Getting back on track in primary maths – tracking back to build up

Published: 18 May 2021

The task of getting children ‘back on track’ can sometimes feel a little overwhelming. However, I think it’s important to consider whether the way in which we do this is actually vastly different to what we would normally do.

Yes, tracking back needs to be carefully considered, taking into account any missed or shaky learning. Yes, we need to identify children’s starting points and build from a place of security. And yes, we need to use our assessment for learning to react in the moment and inform planning going forward. Hasn’t this always been what a good teacher does?

This Year 5 teacher from Bedwell Primary School, Herts, shares his journey with HfL Back on Track so far…

As a Year 5 teacher with a very challenging cohort, including many children with SEND, the “building from” column in the Back on Track planning was crucial. Through using this and with support from a Teaching and Learning Adviser, we have been able to consider how to secure learning and enable children to become more independent. I had noticed that pupils were often able to remember (or half-remember) formal written strategies and we used this as a starting point.

Through knowing the key priorities, we were able to plan a sequence of learning to focus on gaps in conceptual understanding and to connect representations, allowing application of knowledge.

We built in very small steps and considered the focus of learning at each point, securing gaps wherever possible.  When we built up from Year 3 learning about written subtraction (3LS9), we particularly focused on:

1. Developing a more secure part whole understanding

We explicitly and repeatedly connected the parts of the formal subtraction calculation to part whole models such as cherry diagrams and bar models.

2. Developing a better understanding of the base 10 number system: the equality of 1 ten and 10 ones and 1 hundred and 10 tens

We used the games and language frames to focus on seeing and understanding what was happening at the regroup.

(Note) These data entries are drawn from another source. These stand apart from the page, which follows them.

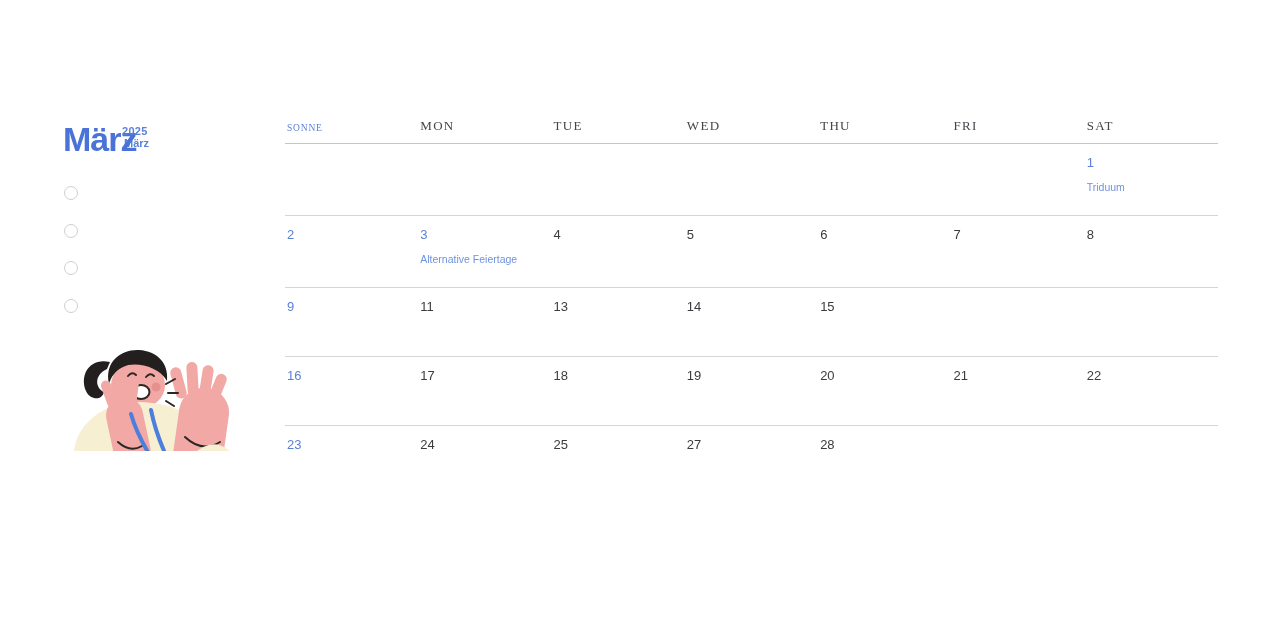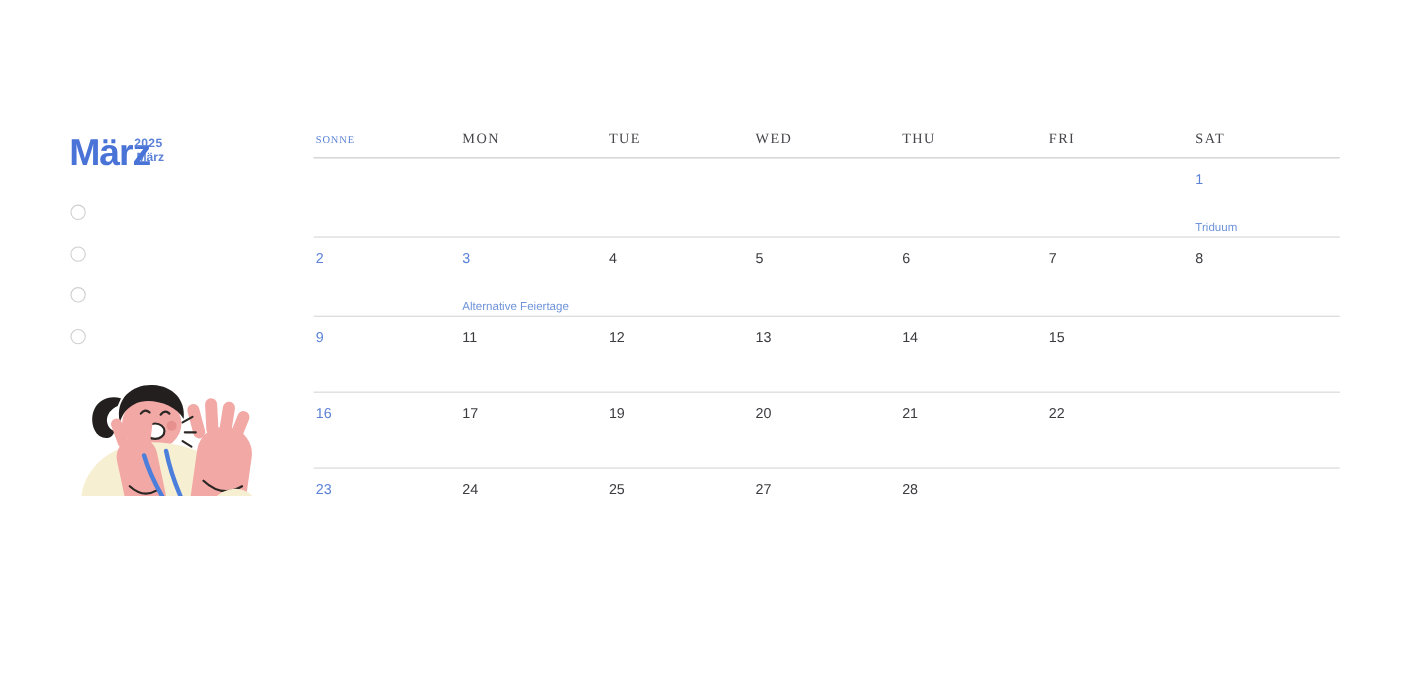"Triduum" .event-label { margin-top: 32px -> 12px }
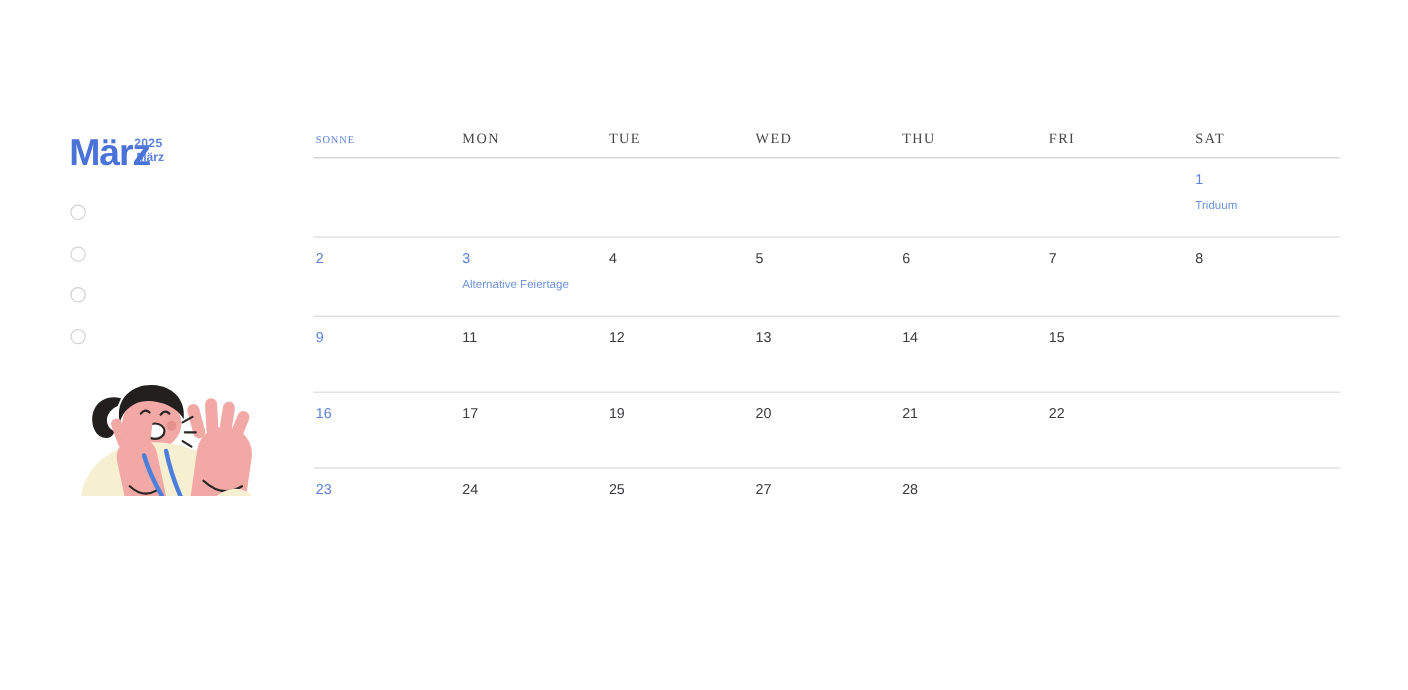"12" div.day-cell { html: <div> <div>12</div> </div> -> none }
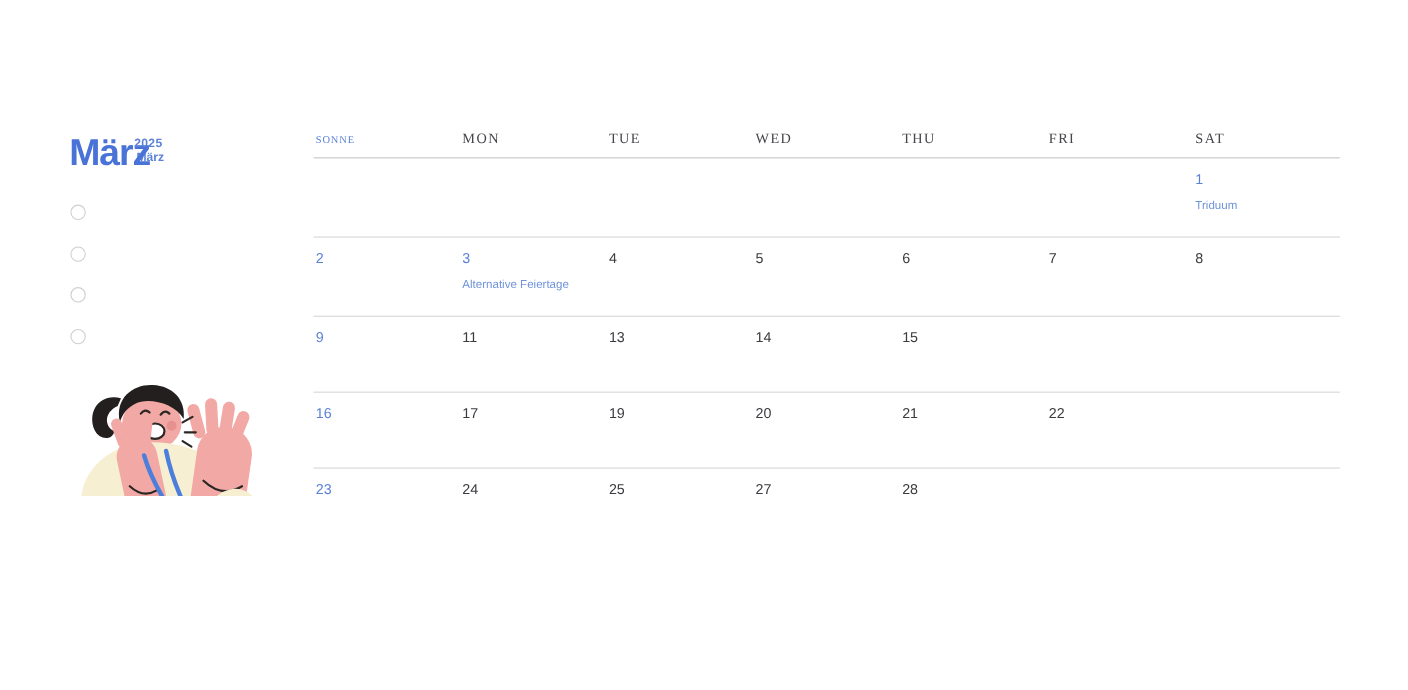"18" div.day-cell { html: none -> <div> <div>18</div> </div> }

And we evaluated when we would need to regroup by considering the numbers involved carefully.  Children were encouraged to keep asking themselves, “do we need to regroup?”

3. Developing explicit connections between models of subtraction and language

We used precise language to describe the part whole model and also thought about extracting and completing the appropriate calculation from worded problems.

By the end of the sequence, pupils were much more secure in their understanding of formal written subtraction and especially what was happening at the regroup and hopefully will be therefore more likely to retain this understanding.

In addition, key gaps around place value and part whole understanding have been addressed. These are key not only to this learning but more widely across mathematics. Pupils have become more able to work independently and connect representations, now making more secure links to the language of subtraction, allowing greater application.

In planning our next sequence, we saw how we were able to continue to build on securing these key areas. We also planned fluency sessions to support retention and further connections from what we had achieved so far. I feel like we are making real progress and the children are feeling it too!

There’s a powerful message here about knowing your children, knowing their gaps and knowing the maths… to track right back as far as is needed to build from a place of security. Thank you to Bedwell Primary School for sharing.